The man lives alone with his two cats. Every morning, he pads barefoot into the kitchen to feed his cats, then he steps out the back door to feed the goldfish that live in a small pond. He takes a few minutes to tend to his garden, which is filled with caladiums and lilies, gardenias and wisteria, a Japanese plum tree, and rare green roses. Sometimes the man sits silently on a little bench by the goldfish pond, next to a small sculpture of a Balinese dancer. He breathes in and out, calming his mind. Or he goes back inside his house, where he sits in his recliner in the living room and reads. He reads Shakespeare, psychiatrist Carl Jung, and Gandhi. He even keeps a book of Gandhi’s quotations on his coffee table. One of his favorites is “Non-violence is the greatest force at the disposal of mankind. It is mightier than the mightiest weapon of destruction devised by the ingenuity of man.”

He is always polite, his neighbors say. He smiles when they see him, and he says hello in a light, gentle voice. But he reveals little about himself, they say. When he is asked what he does for a living, he says only that he works in “human resources” at a company downtown. Then he smiles one more time, and he heads back inside his house.

What the neighbors don’t know is that in his bedroom, next to his four-poster bed, the man has a black telephone, on which he receives very unusual calls.

“We’ve got something for you,” a voice says when he answers. “A new client.”

“Okay,” the man says.

The voice on the other end of the line tells him that a husband is interested in ending his marriage or that a wife would like to be single again or that an entrepreneur is ready to dissolve a relationship with a partner.

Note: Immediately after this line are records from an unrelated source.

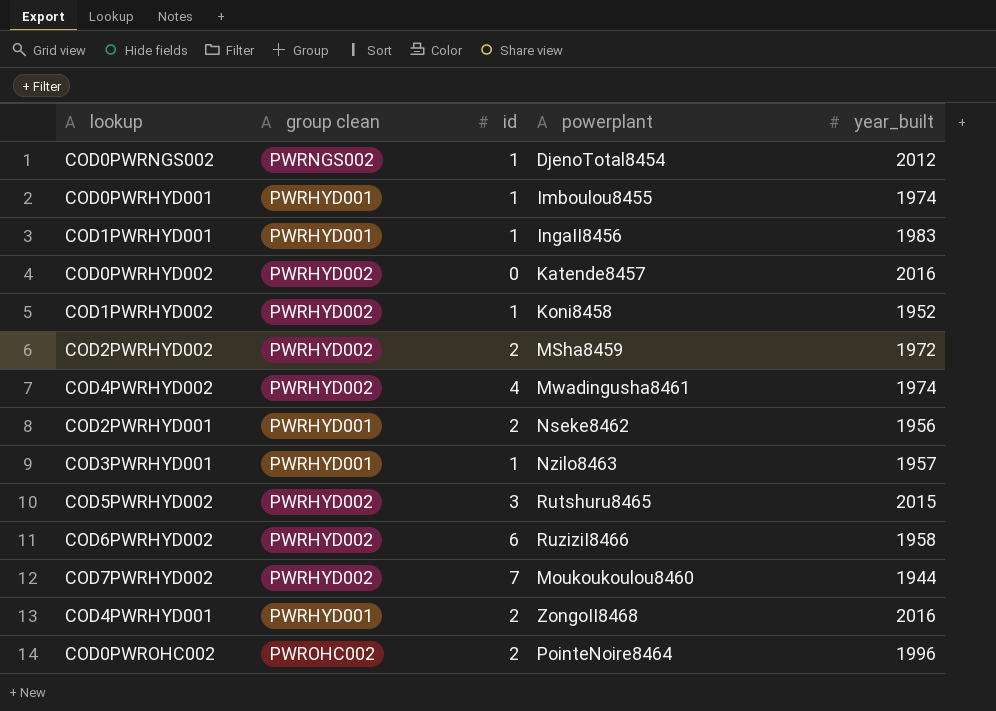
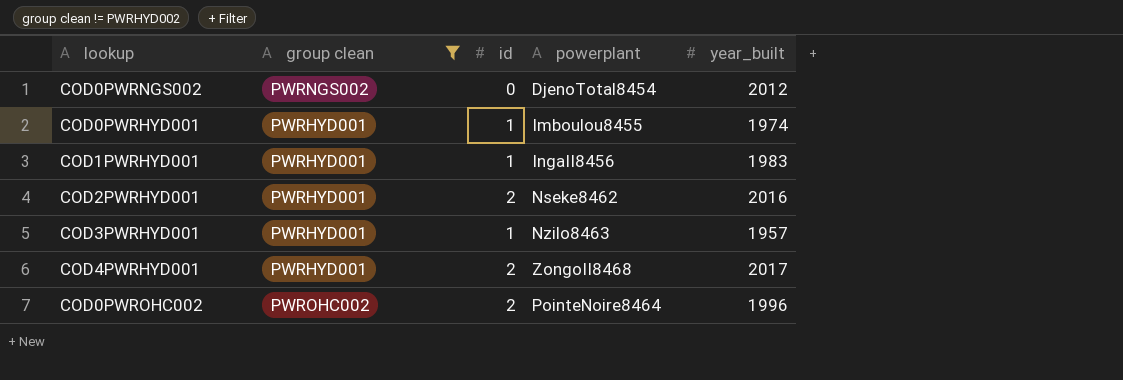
filter: none -> group clean != PWRHYD002
COD0PWRNGS002 | id: 1 -> 0
COD2PWRHYD001 | year_built: 1956 -> 2016
COD4PWRHYD001 | year_built: 2016 -> 2017

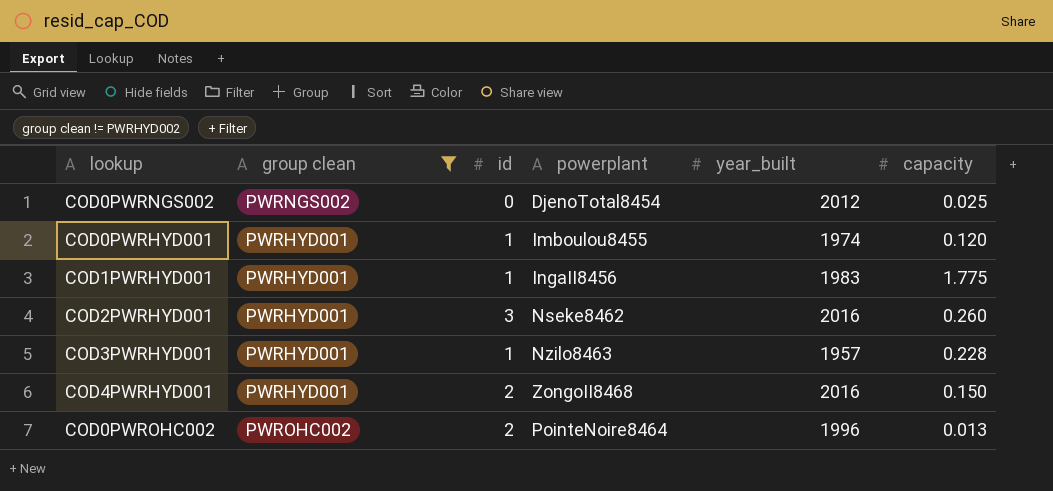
column capacity | position: none -> 6
COD2PWRHYD001 | id: 2 -> 3
COD4PWRHYD001 | year_built: 2017 -> 2016

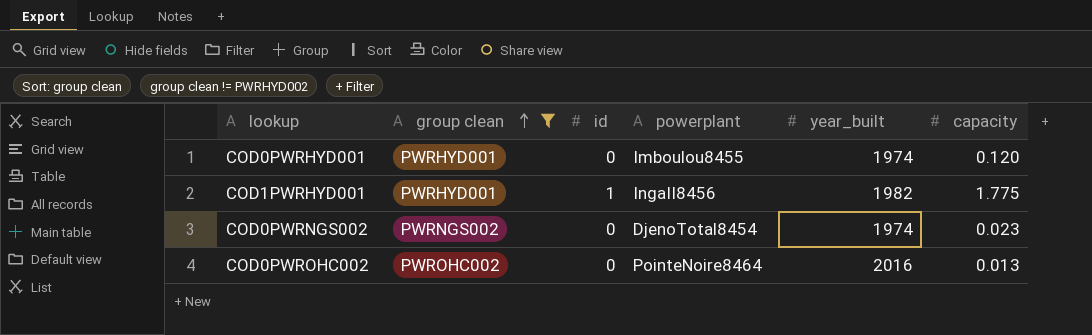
row order: none -> group clean ascending
row COD2PWRHYD001: PWRHYD001 | 3 | Nseke8462 | 2016 | 0.260 -> none
row COD3PWRHYD001: PWRHYD001 | 1 | Nzilo8463 | 1957 | 0.228 -> none
row COD4PWRHYD001: PWRHYD001 | 2 | ZongoII8468 | 2016 | 0.150 -> none
COD0PWRHYD001 | id: 1 -> 0
COD1PWRHYD001 | year_built: 1983 -> 1982
COD0PWRNGS002 | year_built: 2012 -> 1974
COD0PWRNGS002 | capacity: 0.025 -> 0.023
COD0PWROHC002 | id: 2 -> 0
COD0PWROHC002 | year_built: 1996 -> 2016

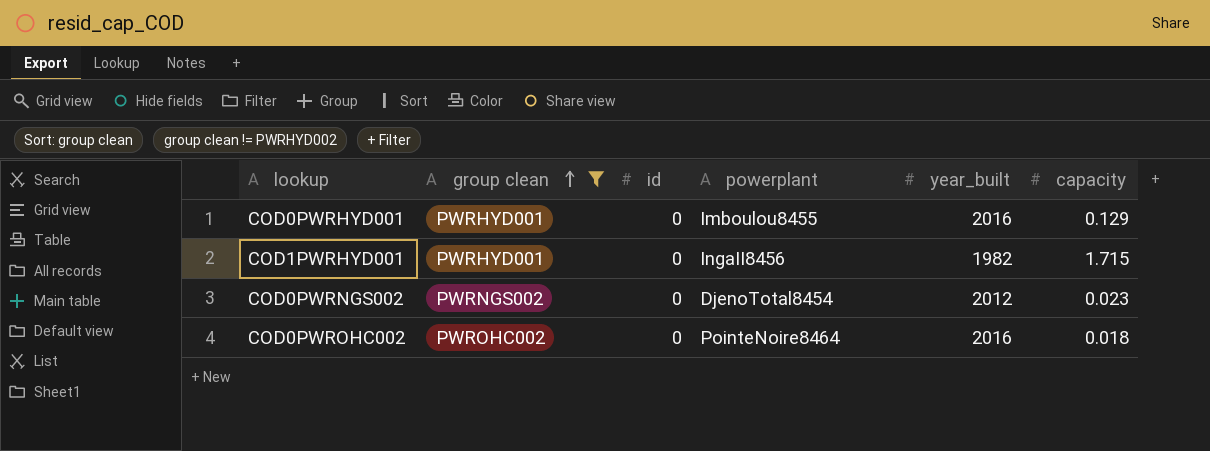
COD0PWRHYD001 | year_built: 1974 -> 2016
COD0PWRHYD001 | capacity: 0.120 -> 0.129
COD1PWRHYD001 | id: 1 -> 0
COD1PWRHYD001 | capacity: 1.775 -> 1.715
COD0PWRNGS002 | year_built: 1974 -> 2012
COD0PWROHC002 | capacity: 0.013 -> 0.018

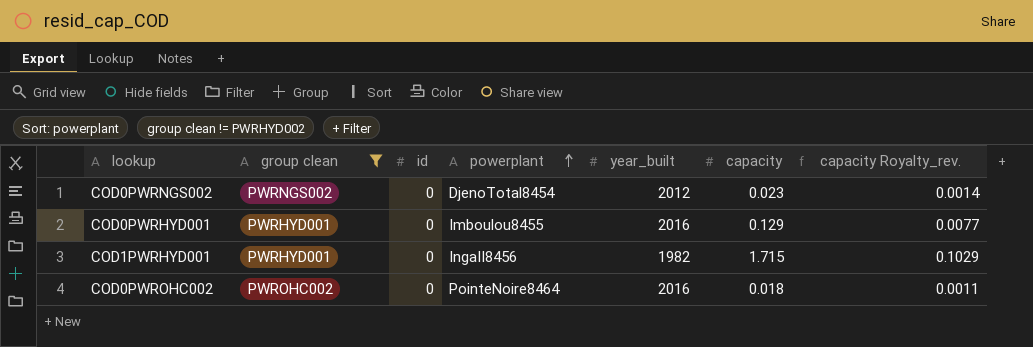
row order: group clean ascending -> powerplant ascending
column capacity Royalty_rev. | formula: none -> [capacity] * 0.06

The man hangs up and returns to his recliner. He thinks about what service he should offer his new client. A car bombing, perhaps. Or maybe a drive-by shooting. Or he can always bring up the old standby, the faked residential burglary.

As he sits in his recliner, his cats jump onto his lap. They purr as he strokes them behind their ears. The man sighs, then he returns to his reading. “Always aim at complete harmony of thought and word and deed,” wrote Gandhi. “Always aim at purifying your thoughts and everything will be well.”

The man’s name is Gary Johnson, but his clients know him by such names as Mike Caine, Jody Eagle, and Chris Buck. He is, they believe, the greatest professional hit man in Houston, the city’s leading expert in conflict resolution. For the past decade, more than sixty Houston-area residents have hired him to shoot, stab, chop, poison, or suffocate their enemies, their romantic rivals, or their former loved ones." (...)

“Except for one or two instances, the people I meet are not ex-cons,” says Johnson. “If ex-cons want somebody dead, they know what to do. My people have spent their lives living within the law. A lot of them have never even gotten a traffic ticket. Yet they have developed such a frustration with their place in the world that they think they have no other option but to eliminate whoever is causing their frustration. They are all looking for the quick fix, which has become the American way. Today people can pay to get their televisions fixed and their garbage picked up, so why can’t they pay me, a hit man, to fix their lives?”